Le Lieu Sacré a de nombreux intérêts, en voici les principales applications cliniques.


— S’enraciner dans une connexion avec les ressources corporelles. Le simple fait de dire « vous voyez, percevez, entendez…» prépare le futur travail avec le corps. La personne doit sentir la connexion à ce lieu, comme si elle y était debout pieds nus, elle s’enracine dans la partie basse du corps, jambes, bassin, pieds. Le Lieu Sacré n’est pas un espace flottant, pour la personne pouvoir s’enraciner quelque part induit une notion d’appartenance, un lieu élu, lieu d’élection de cœur, de choix, permet de sentir qu’on appartient à un endroit du monde qui nous accueille.

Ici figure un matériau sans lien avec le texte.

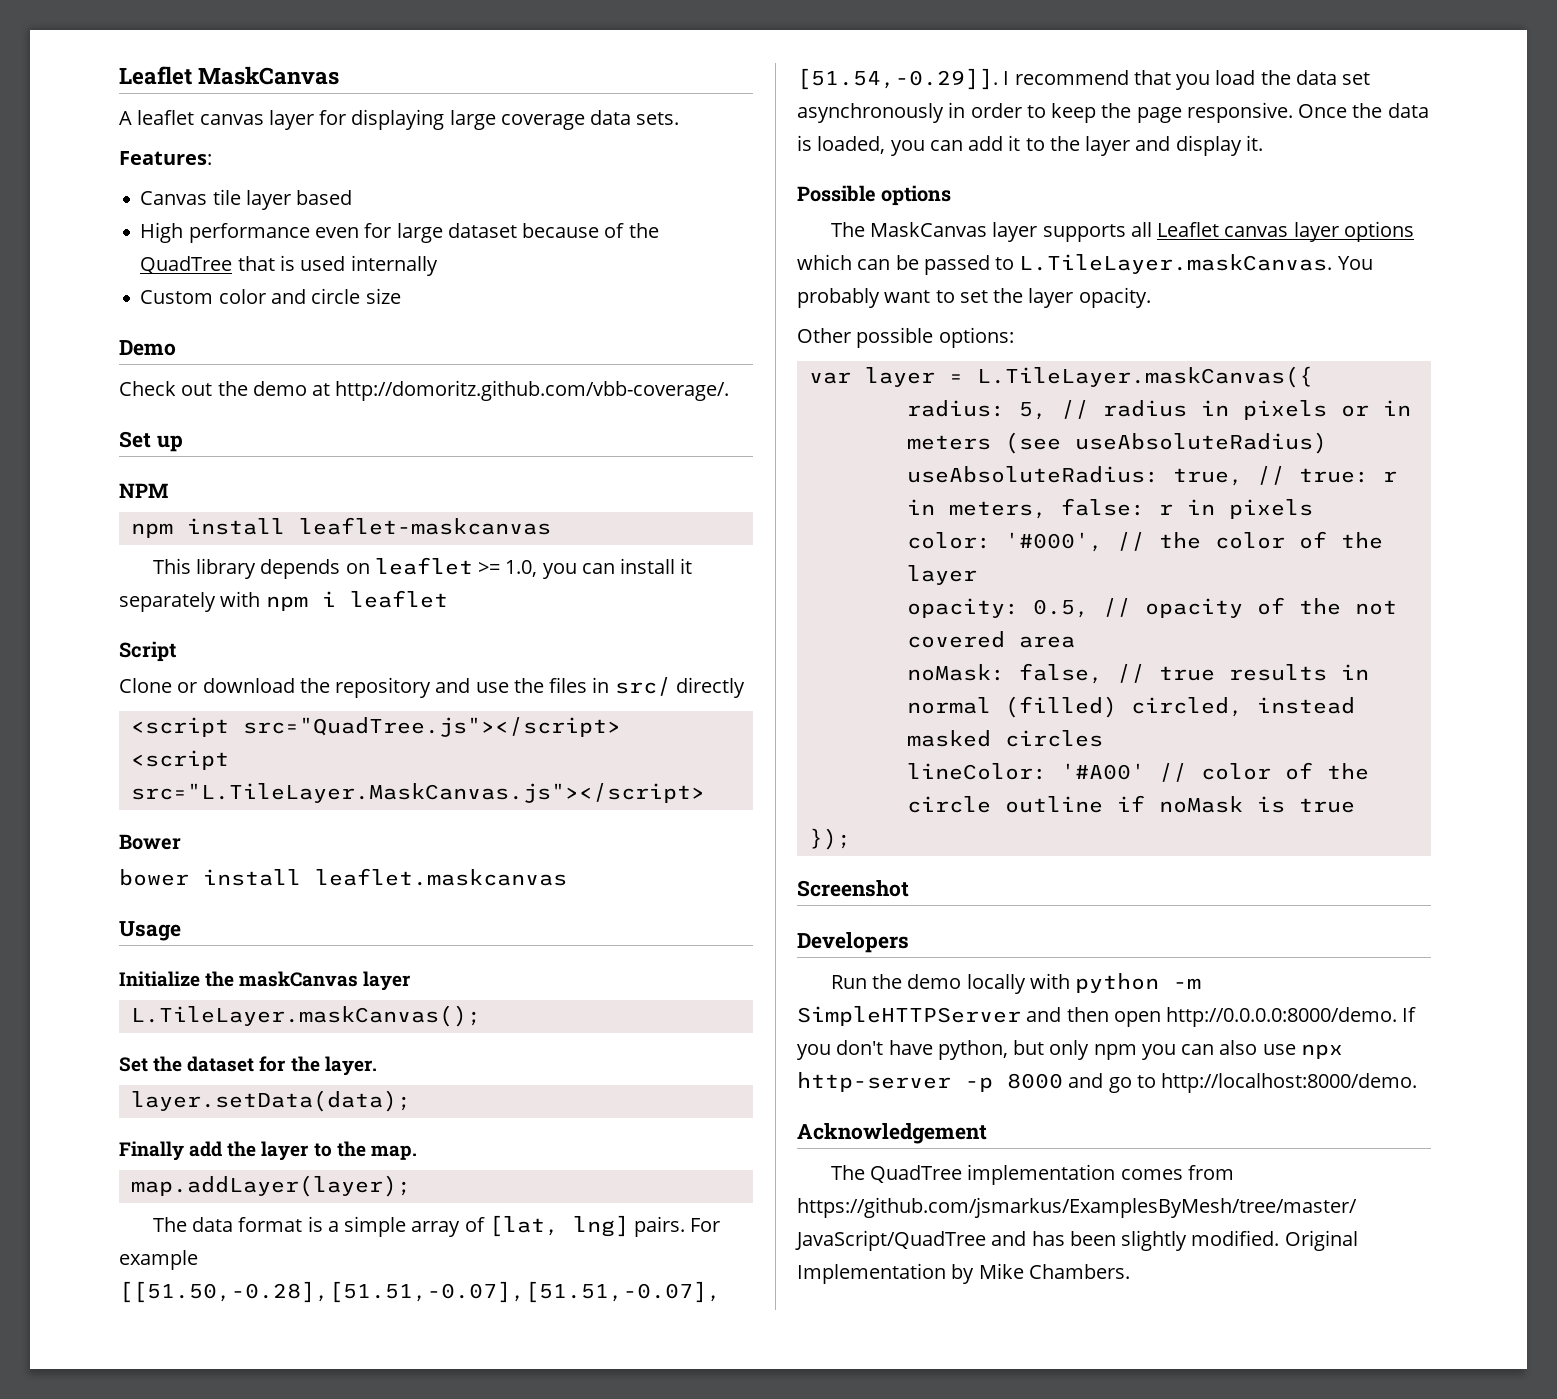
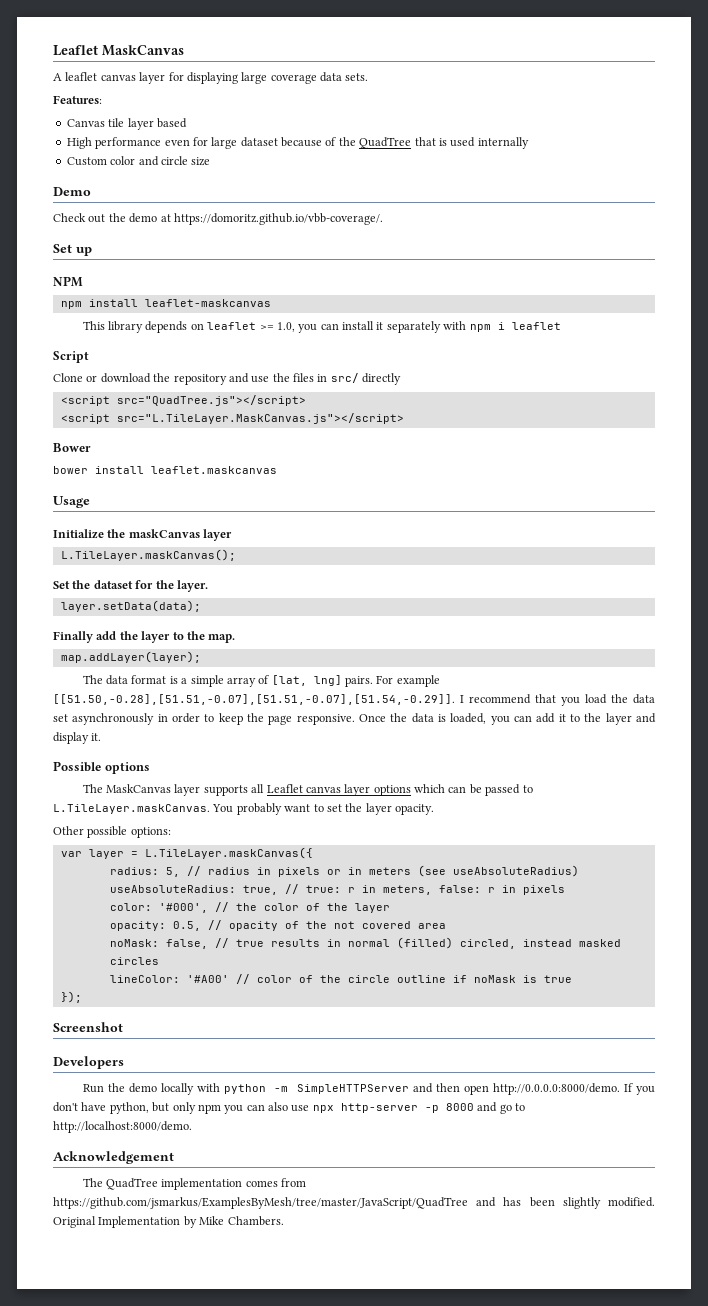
[335,380,730,401] http://domoritz.github.com/vbb-coverage/. -> [173,213,383,225] https://domoritz.github.io/vbb-coverage/.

— Lieu de repli et de sécurité, pour souffler, pour être soi-même, tranquille, aller se ressourcer... En séance, si la fenêtre de tolérance est atteinte ou dépassée, revenez aux ressources antérieurement mises en place. La personne revient dans cet environnement contenant où elle est en sécurité, elle expérimente ainsi qu’il y a un repli possible, qu’elle n’est pas toujours face à l’impact du trauma, c’est un garde-fou rassurant.


— Traiter les traumas et les obstacles. C’est l’essentiel du travail, qui appelle de futurs développements.


— Lieu de réunion intérieur. Dans le cadre de la dissociation, c’est le procédé par lequel accueillir les parties émotionnelles (PE). Un lieu neutre, un lieu de transition qui n’est ni vraiment la réalité extérieure, ni purement la réalité psychique de la personne. L’objectif est de créer un lieu intermédiaire où la personne va pouvoir inviter des PE et créer de la co-conscience. Pour amener de la communication (les infos que certaines PE tiennent que d’autres n’ont pas, vont commencer à circuler), puis de la coopération (étape la plus difficile à obtenir entre les différentes PE). Cela permet à la personne de réaliser certaines choses qui étaient cloisonnées dans sa conscience, non accessibles autrement, de ramener du jeu, de la communication à l’intérieur. La personne peut en parler consciemment et sortir de l’amnésie traumatique.


Lieu de rencontre de la figure d’attachement interne ou animal de pouvoir. Nous avons déjà consacré un article à cette notion, emprunt au chamanisme, auquel nous renvoyons pour plus de précisions.


L’essentiel a retenir est que ce fameux Lieu Sacré n’est pas un endroit créé pour s’échapper de la réalité, mais une ressource profonde permettant d’intégrer le monde dans notre travail, intégrer de plus en plus de parts de la réalité, de parts de soi-même, y compris les plus inaccessibles. Il est donc important que ce soit un lieu bien réel, vivant ; il y a ainsi moins de risque de s’égarer dans les méandres de la conscience. Le Lieu Sacré se module selon les personnes, il se modifie en fonction des séances, change de saison, de climat, passe du jour à la nuit. En thérapie il n’y a pas de recette unique, c’est pourquoi toujours s’adapter au patient, lui faire confiance est essentiel.